▶ _TASK REQUIREMENTS_: What lines in the data hold the string "padding"? Show them.

▶ _MATERIAL TO PROCESS_:

# # # # # # #

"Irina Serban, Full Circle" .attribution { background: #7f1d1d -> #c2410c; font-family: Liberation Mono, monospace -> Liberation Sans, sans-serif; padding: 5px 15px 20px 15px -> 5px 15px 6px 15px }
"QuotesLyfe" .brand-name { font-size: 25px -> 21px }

# # # # # # #

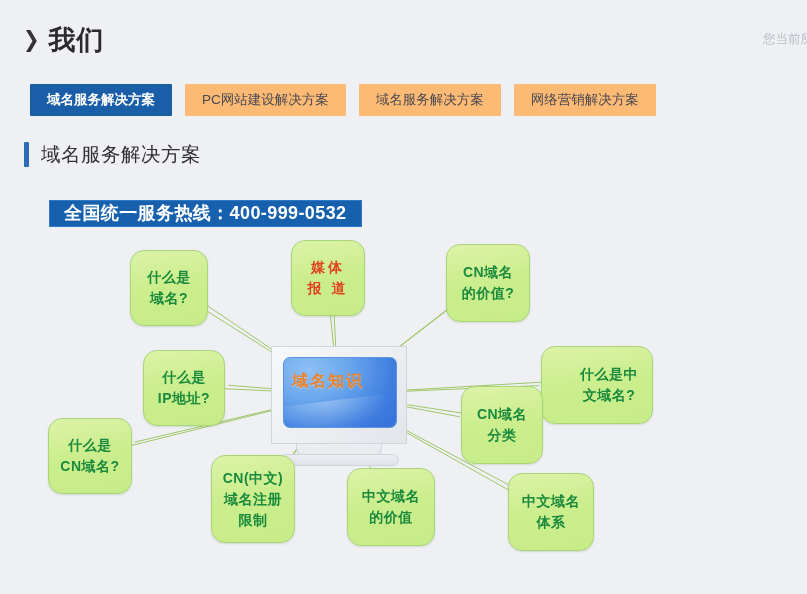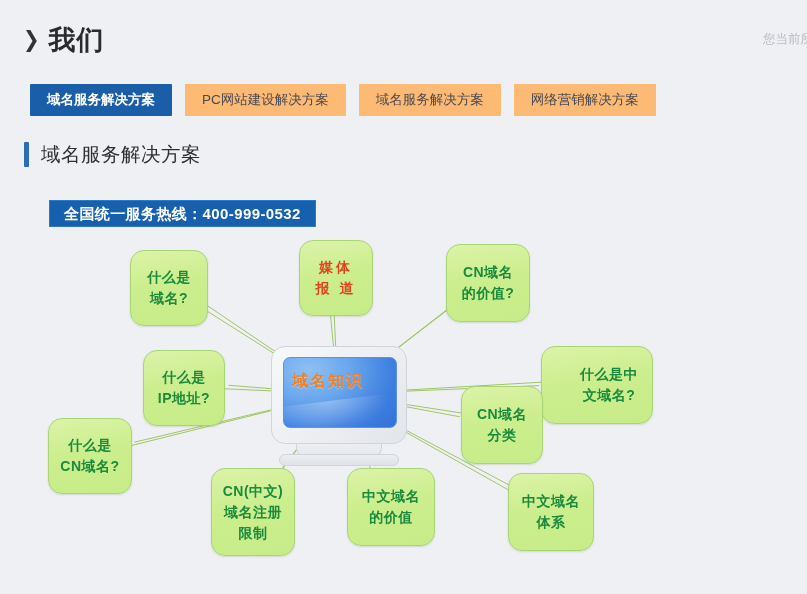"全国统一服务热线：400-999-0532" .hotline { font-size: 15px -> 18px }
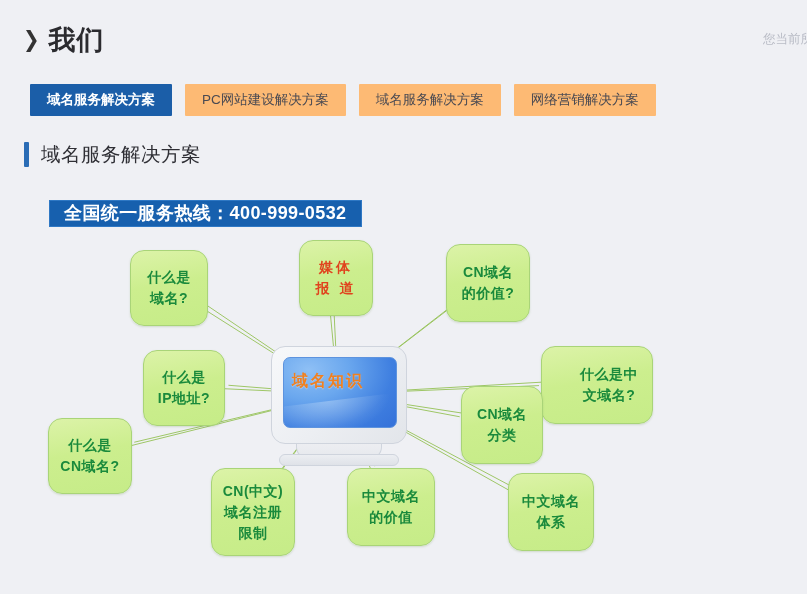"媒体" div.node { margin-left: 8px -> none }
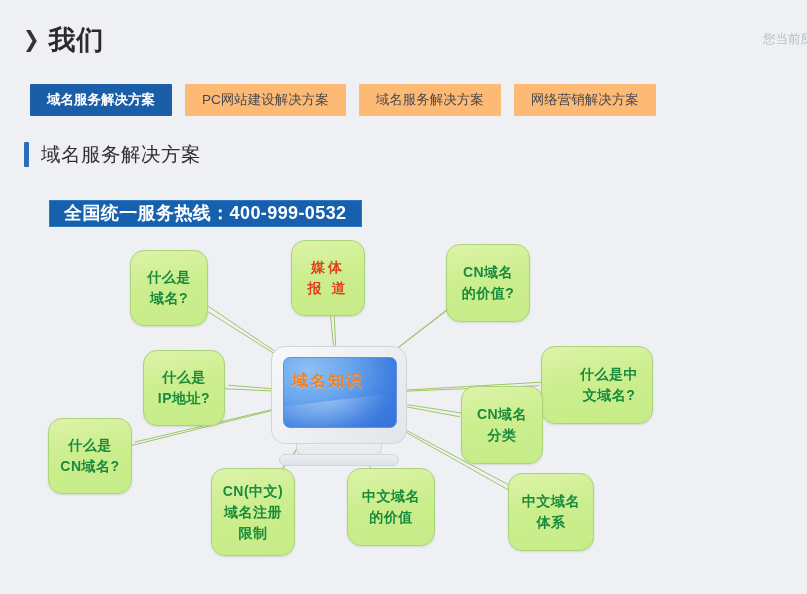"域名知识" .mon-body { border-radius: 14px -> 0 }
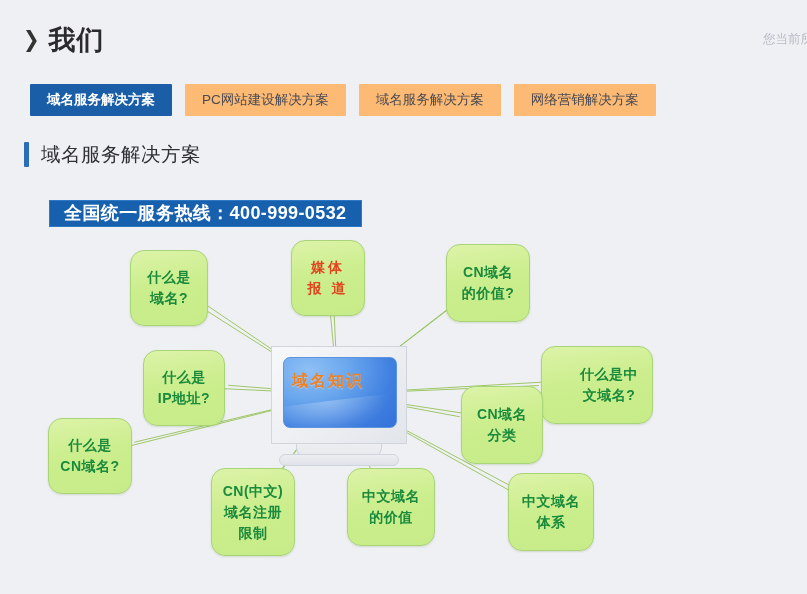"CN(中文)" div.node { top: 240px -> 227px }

# # # # # # #

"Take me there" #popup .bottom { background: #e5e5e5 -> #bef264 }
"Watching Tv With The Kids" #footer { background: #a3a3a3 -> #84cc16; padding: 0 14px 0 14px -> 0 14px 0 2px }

# # # # # # #

▶ _EXERCISE RESULT_:
"Irina Serban, Full Circle" .attribution { background: #7f1d1d -> #c2410c; font-family: Liberation Mono, monospace -> Liberation Sans, sans-serif; padding: 5px 15px 20px 15px -> 5px 15px 6px 15px }
"Watching Tv With The Kids" #footer { background: #a3a3a3 -> #84cc16; padding: 0 14px 0 14px -> 0 14px 0 2px }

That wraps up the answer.